The cat must’ve been chipped because an hour later the owners come in. I’m still around, sitting in the waiting area, because I can’t think of anything else to do. The woman with the small dog is long gone. The owners are young, around the same age as I was when I first met Vincent. The man has red cheeks and freckles on his nose. He’s wearing biker shorts. The woman is hugging him around his waist. She’s crying but she’s smiling. It’s all I can do not to jump out of my seat, slap her across the face, call her a negligent bitch for letting the cat out in the first place, ready for the taking. Instead, I go home before the receptionist can point me out. “Here’s the lady who found your cat,” she’ll say and then they’ll look at me like I’m a hero. 

A realtor comes to the house for a preliminary meeting. “Our first get-together,” she says to me over the phone, as if we’re real friends. She gets a lot of good reviews online; that’s how I picked her. Her name is Jolly. Actually, she explains, her real name is Jolanda but everyone has always called her Jolly, ever since she was a little girl. She has pitch-black hair cut in a bob and she wears big black-framed glasses. There’s something so ugly about her that she’s actually very pretty. 
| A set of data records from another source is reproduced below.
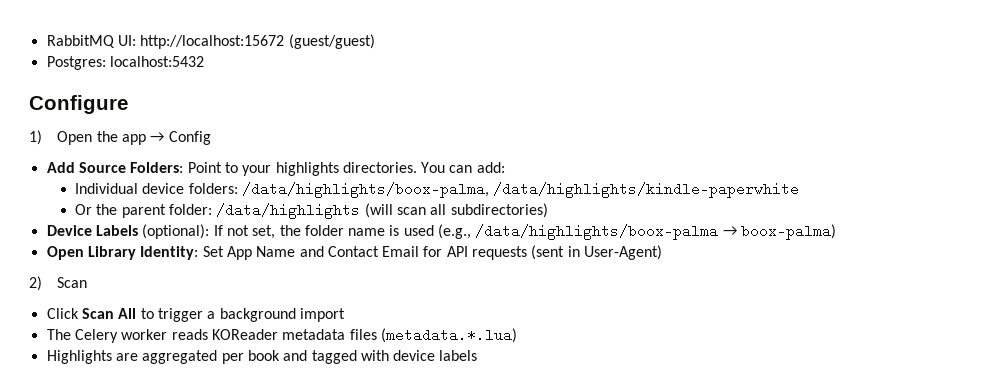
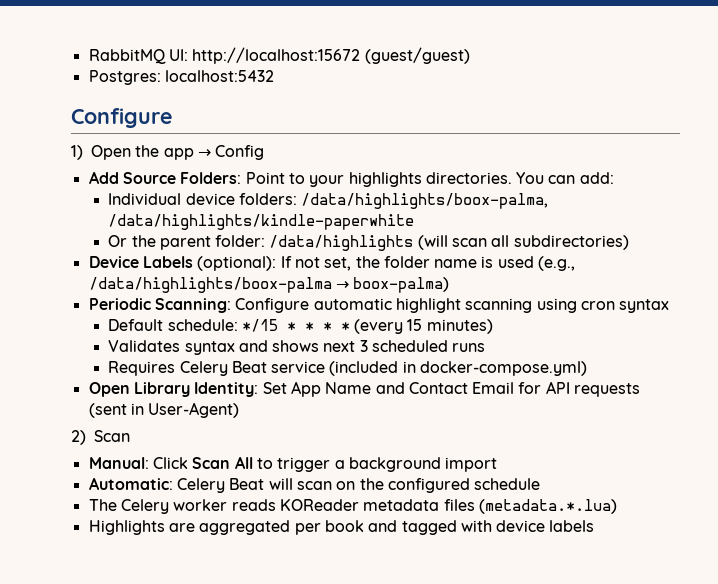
+ Periodic Scanning: Configure automatic highlight scanning using cron syntax
+ Default schedule: */15 * * * * (every 15 minutes)
+ Validates syntax and shows next 3 scheduled runs
+ Requires Celery Beat service (included in docker-compose.yml)
- Click Scan All to trigger a background import
+ Manual: Click Scan All to trigger a background import
+ Automatic: Celery Beat will scan on the configured schedule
She wants a tour. I start with the living room and dining room and then the little study where Vincent used to read the paper and then the kitchen and the pantry and the laundry room and the half bath. We’re not even upstairs before she starts talking about money. 

“If you could just make more space, clear things out—there’s way too much furniture in the living room, for one—I can probably sell your house in a week for about fifty thousand more than what it was worth last year.”

“What was it worth last year?”

“People are going nuts these days. Paying way more than asking,” she says, rolling her eyes. 

I laugh. She looks surprised for a second and then she laughs with me. She must think that the thought of all that extra money is making me happy, but that’s not quite it. 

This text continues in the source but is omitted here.